TASK OBJECTIVE – Among the entries below, only the lines starting at the one with "color: #5eead4 ->" and ending at the one with "flex-direction: row ->", both included, are to be printed exactly.

RECORDS TO PROCESS –

/---

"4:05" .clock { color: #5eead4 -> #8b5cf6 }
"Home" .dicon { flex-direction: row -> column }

\---
/---

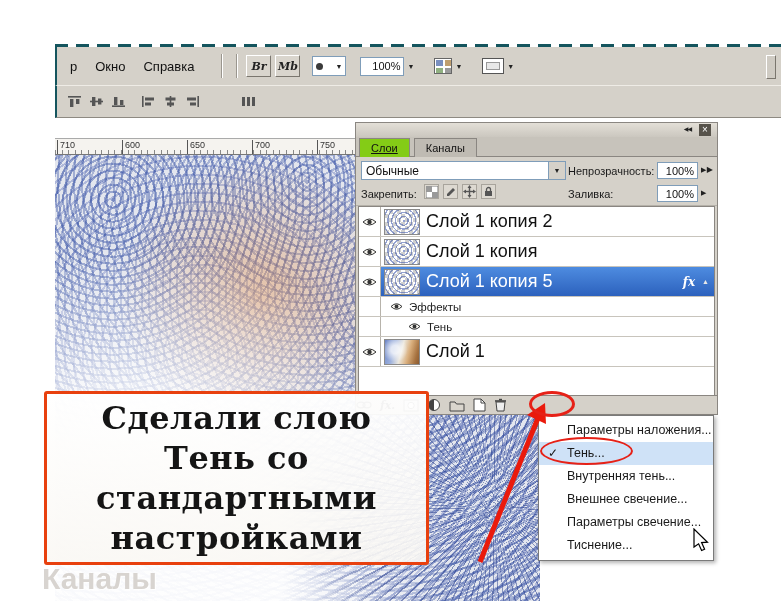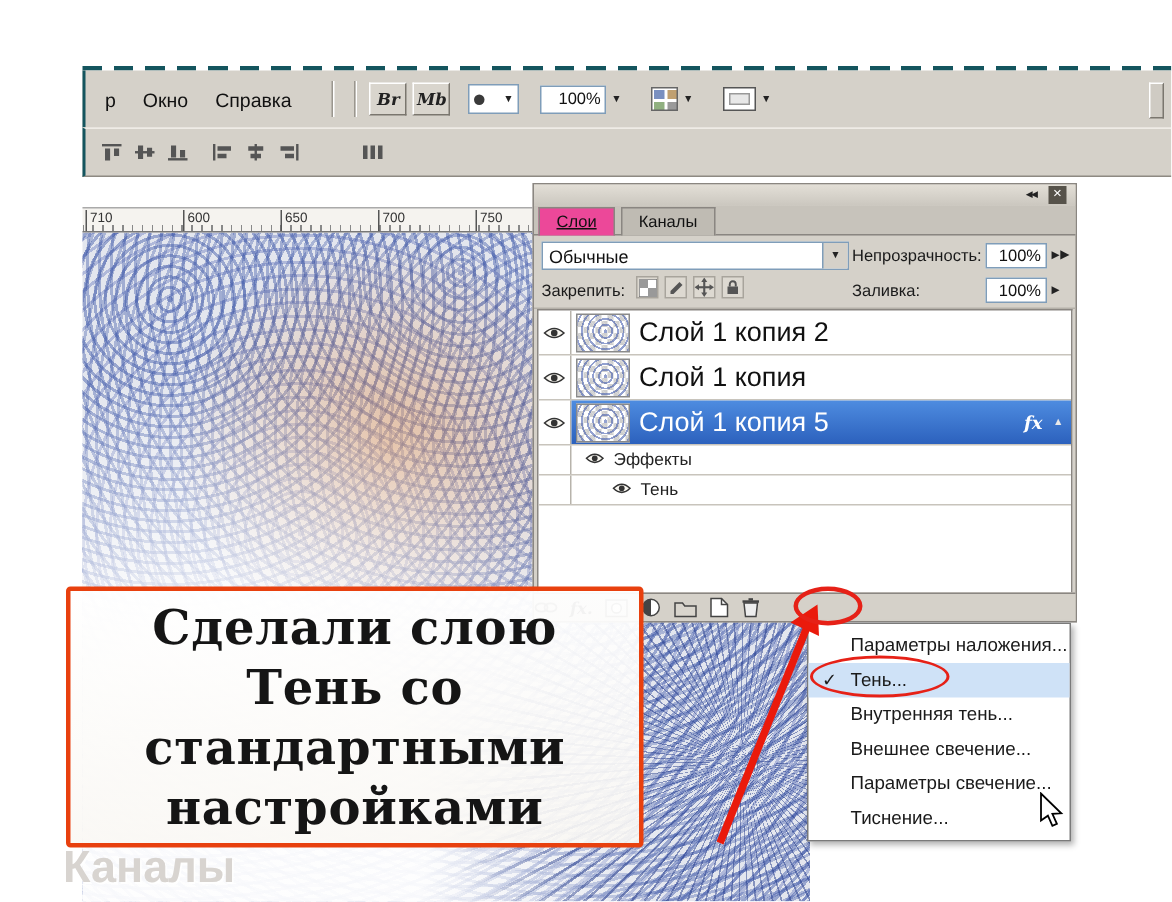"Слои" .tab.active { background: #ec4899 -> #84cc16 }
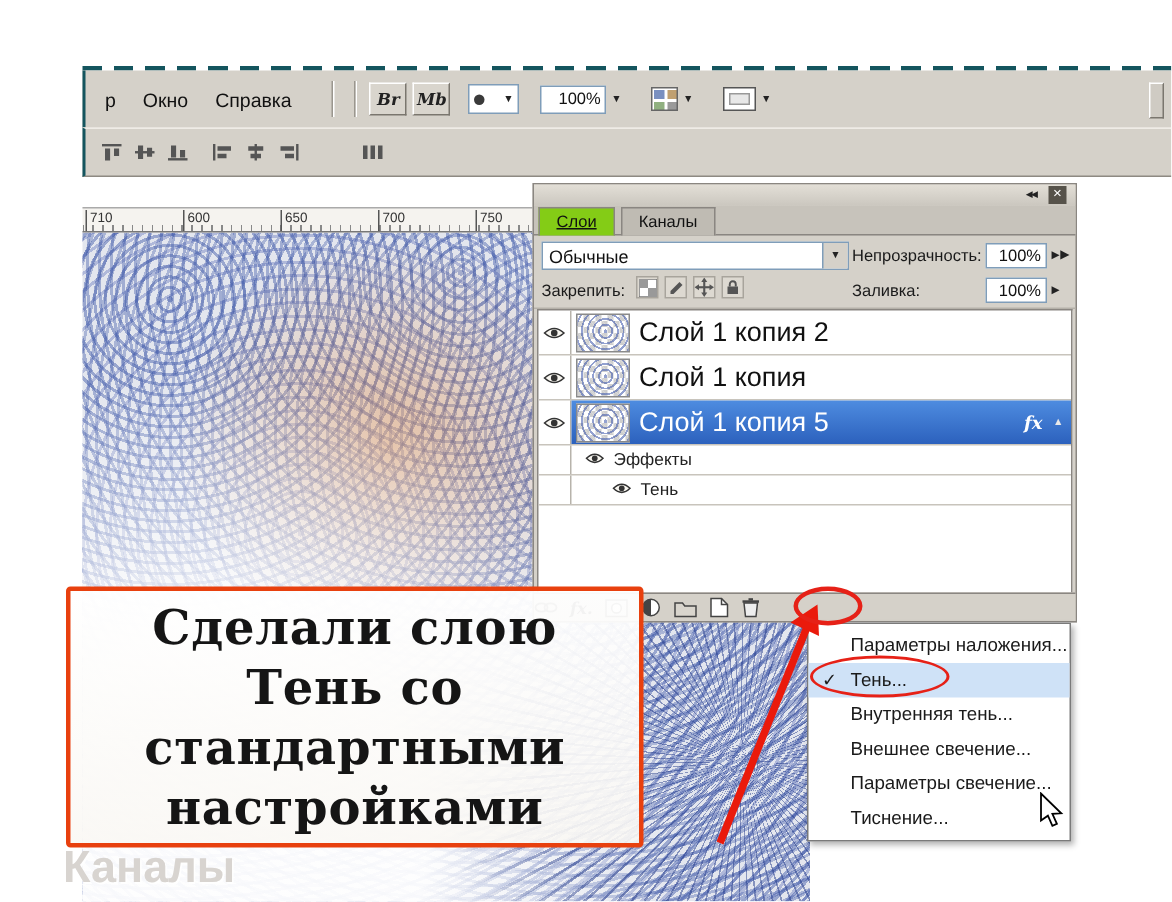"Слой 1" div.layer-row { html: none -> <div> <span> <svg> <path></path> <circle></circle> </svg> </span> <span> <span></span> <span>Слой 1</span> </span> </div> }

\---
/---

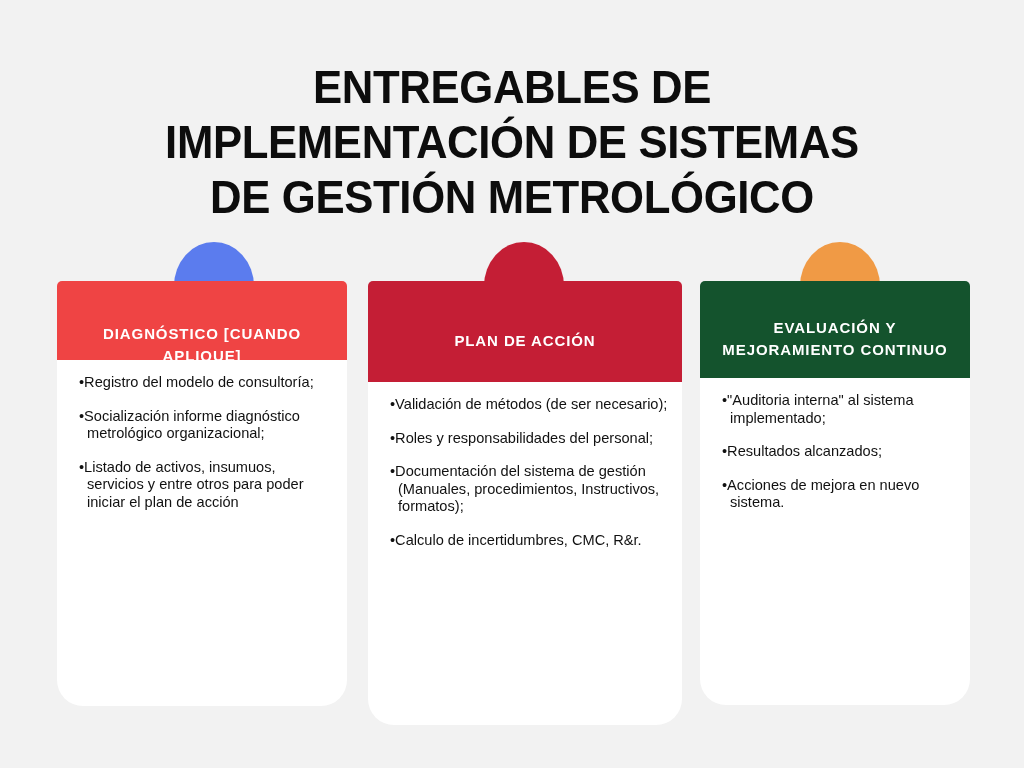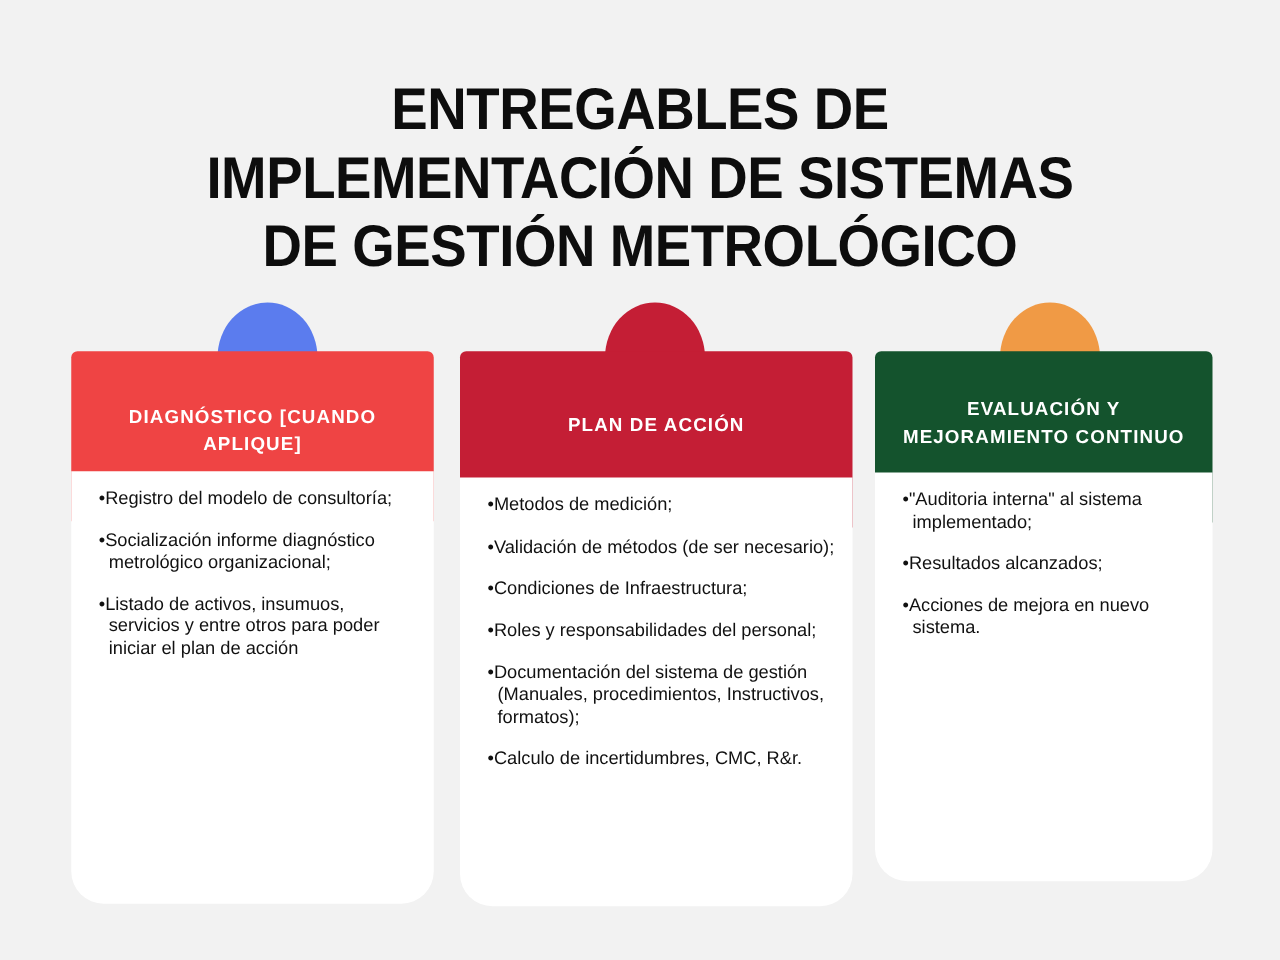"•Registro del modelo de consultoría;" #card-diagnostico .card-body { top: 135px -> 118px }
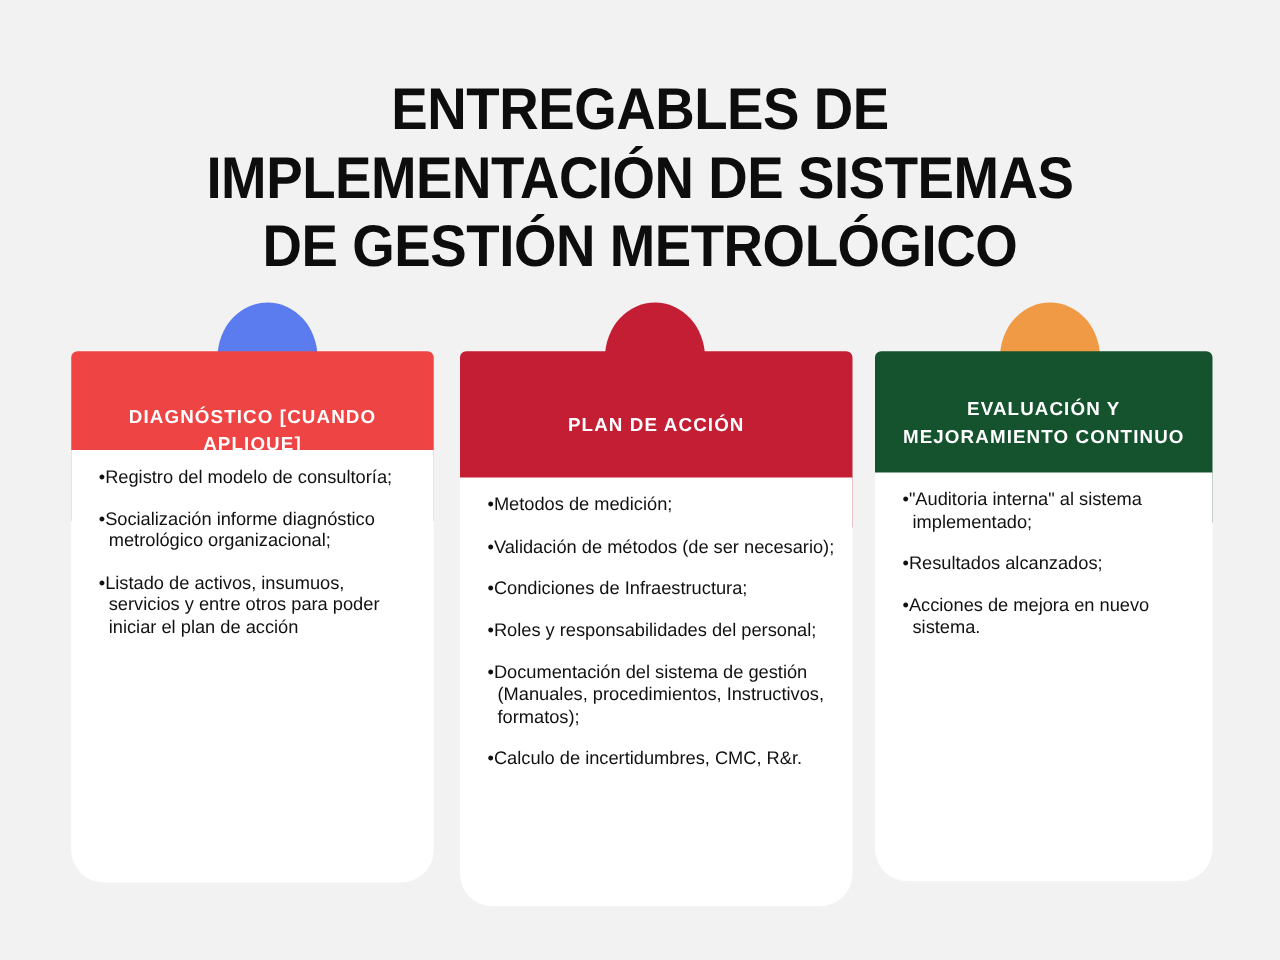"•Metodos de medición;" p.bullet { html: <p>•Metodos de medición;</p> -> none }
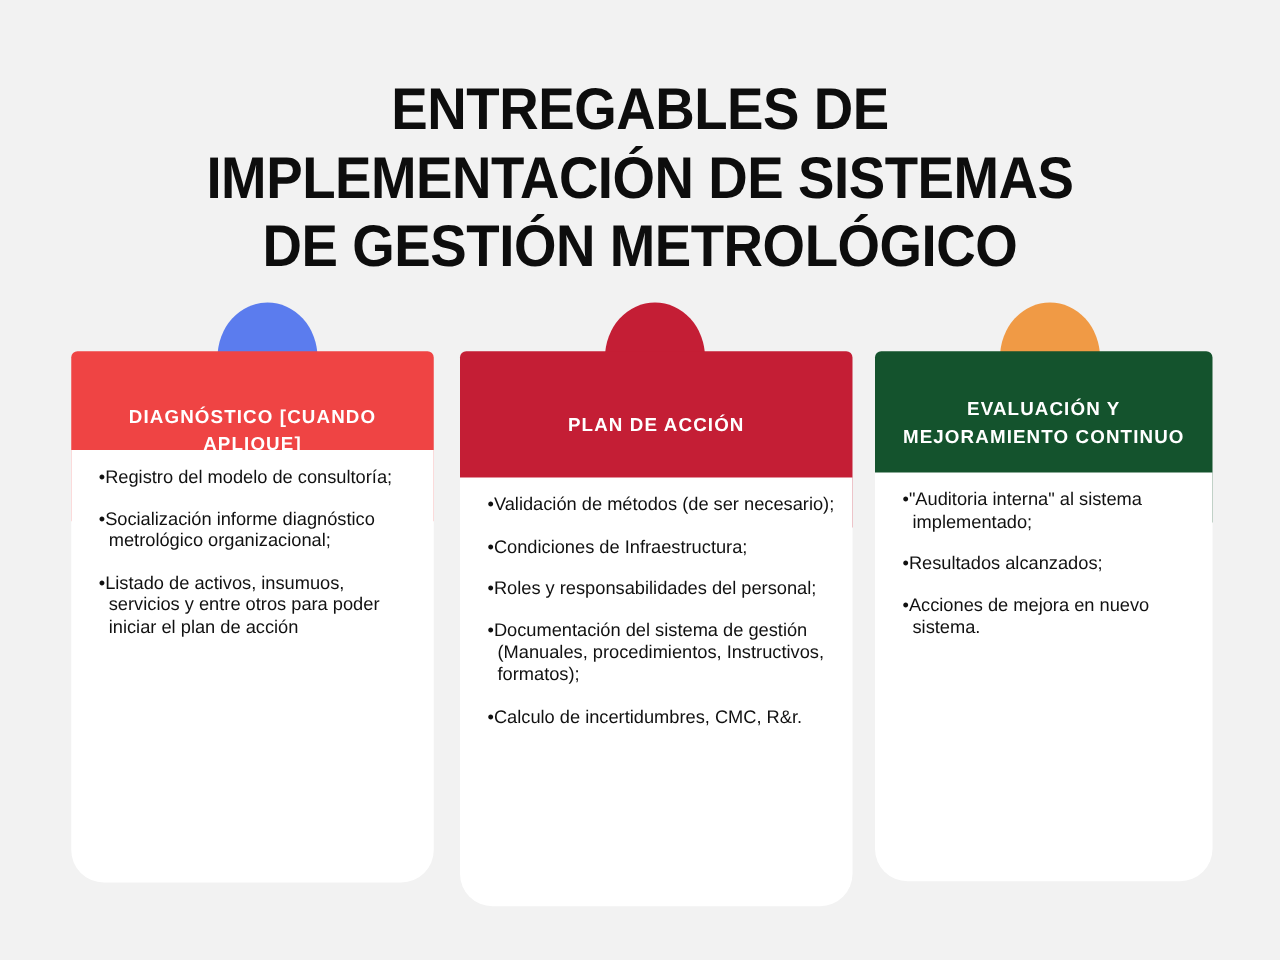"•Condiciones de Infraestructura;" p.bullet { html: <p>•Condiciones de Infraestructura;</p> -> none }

\---

TASK RESULT –
"4:05" .clock { color: #5eead4 -> #8b5cf6 }
"Home" .dicon { flex-direction: row -> column }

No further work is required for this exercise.